Wydania Pippa przechodzi z 1910 roku
(źródła internetowe)
A oto interesujący nas fragment poematu przetłumaczonego przez Jana Kasprowicza:
Wydanie Pippa przechodzi w antologii z 1912 roku
(ze zbiorów Michała Fijałkowskiego - dziękuję!)

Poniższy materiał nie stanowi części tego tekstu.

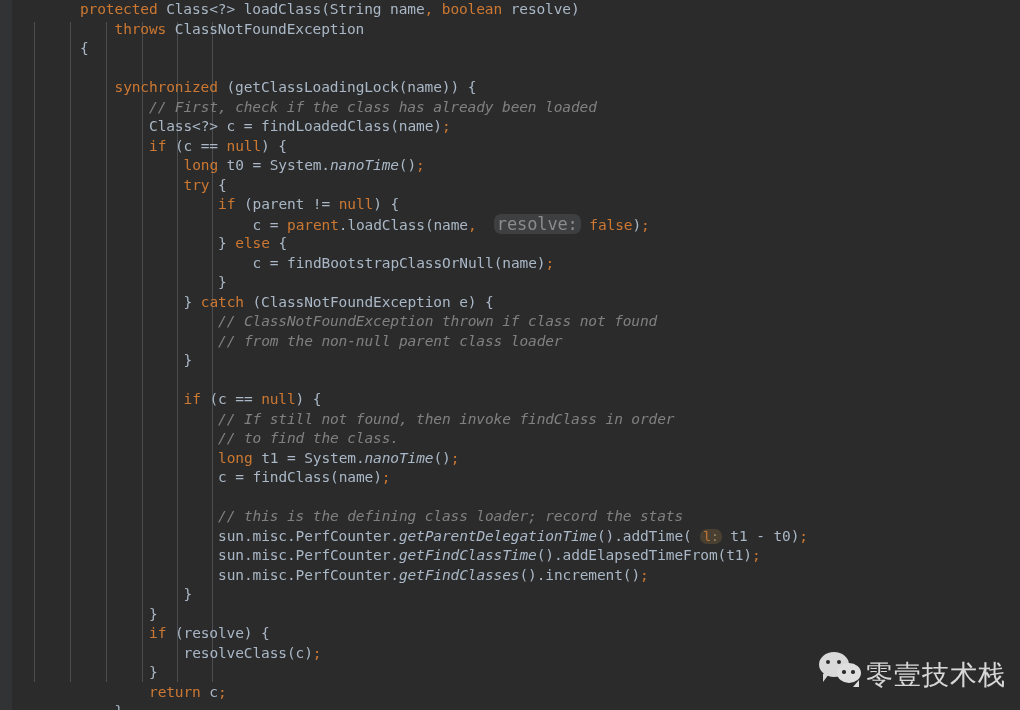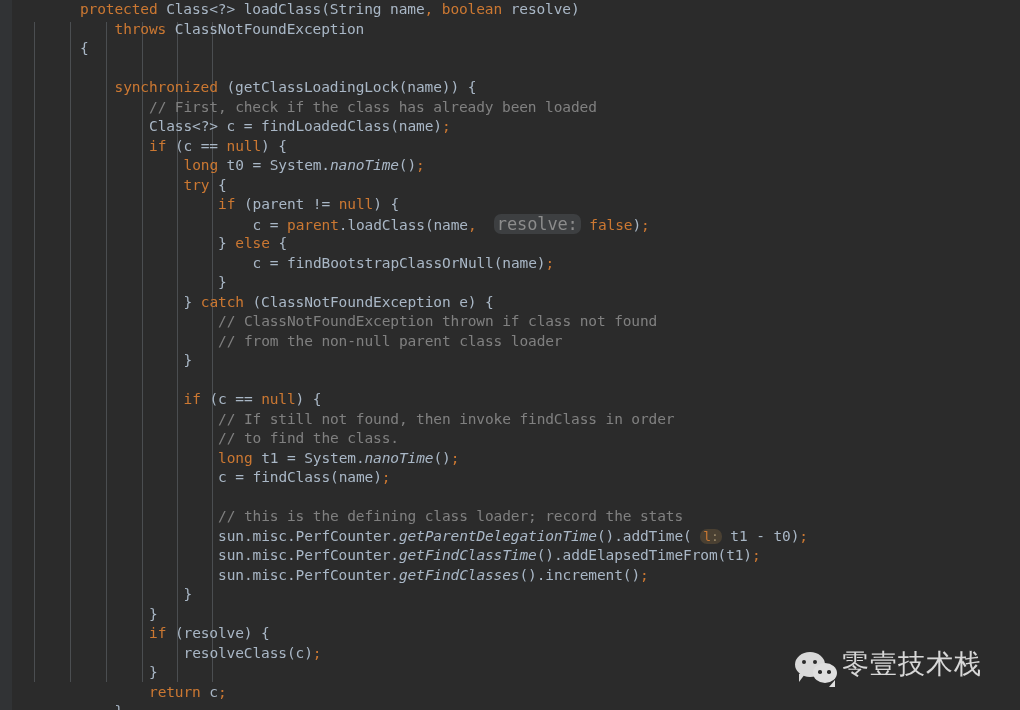--- a/index.html
+++ b/index.html
@@ -63,7 +63,7 @@
   
   .kw   { color: #cc7832; }          
   .id   { color: #a9b7c6; }          
-  .cmt  { color: #808080; }          
+  .cmt  { color: #808080; font-style: italic; }          
   .pun  { color: #a9b7c6; }          
   .semi { color: #cc7832; }          
   .mth  { color: #a9b7c6; font-style: italic; }  

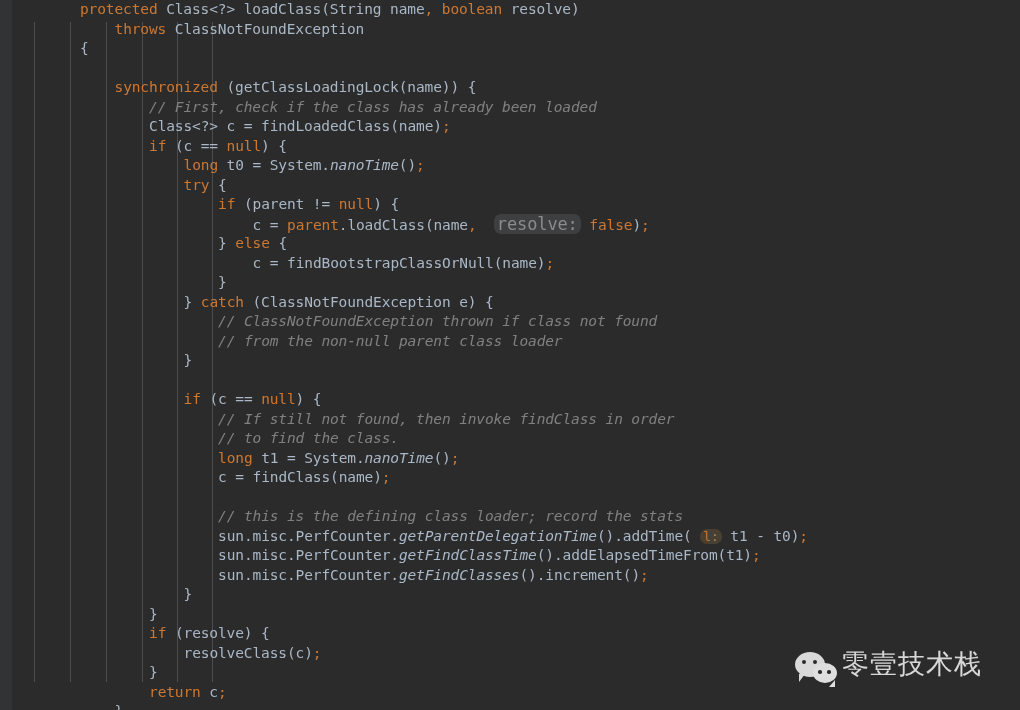--- a/index.html
+++ b/index.html
@@ -89,10 +89,10 @@
   
   #watermark {
     position: absolute;
-    right: 38px;
+    right: 14px;
     bottom: 22px;
     display: flex;
-    align-items: flex-start;
+    align-items: flex-end;
     gap: 1px;
     opacity: 0.92;
   }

Teoretycznie, R. Bernsteinowa, kimkolwiek była, tłumacząc Anne of Green Gables, mogła znać poemat choćby z tego polskiego przekładu z pierwszego wydania. Czy faktycznie tak było, a mimo to z premedytacją odrzuciła ten cytat, czy też jednak nie rozpoznała go i przetłumaczyła ten fragment zgodnie ze swoimi zapatrywaniami? I dlaczego współcześni nam tłumacze nie pokusili się, by wykorzystać przekład Jana Kasprowicza?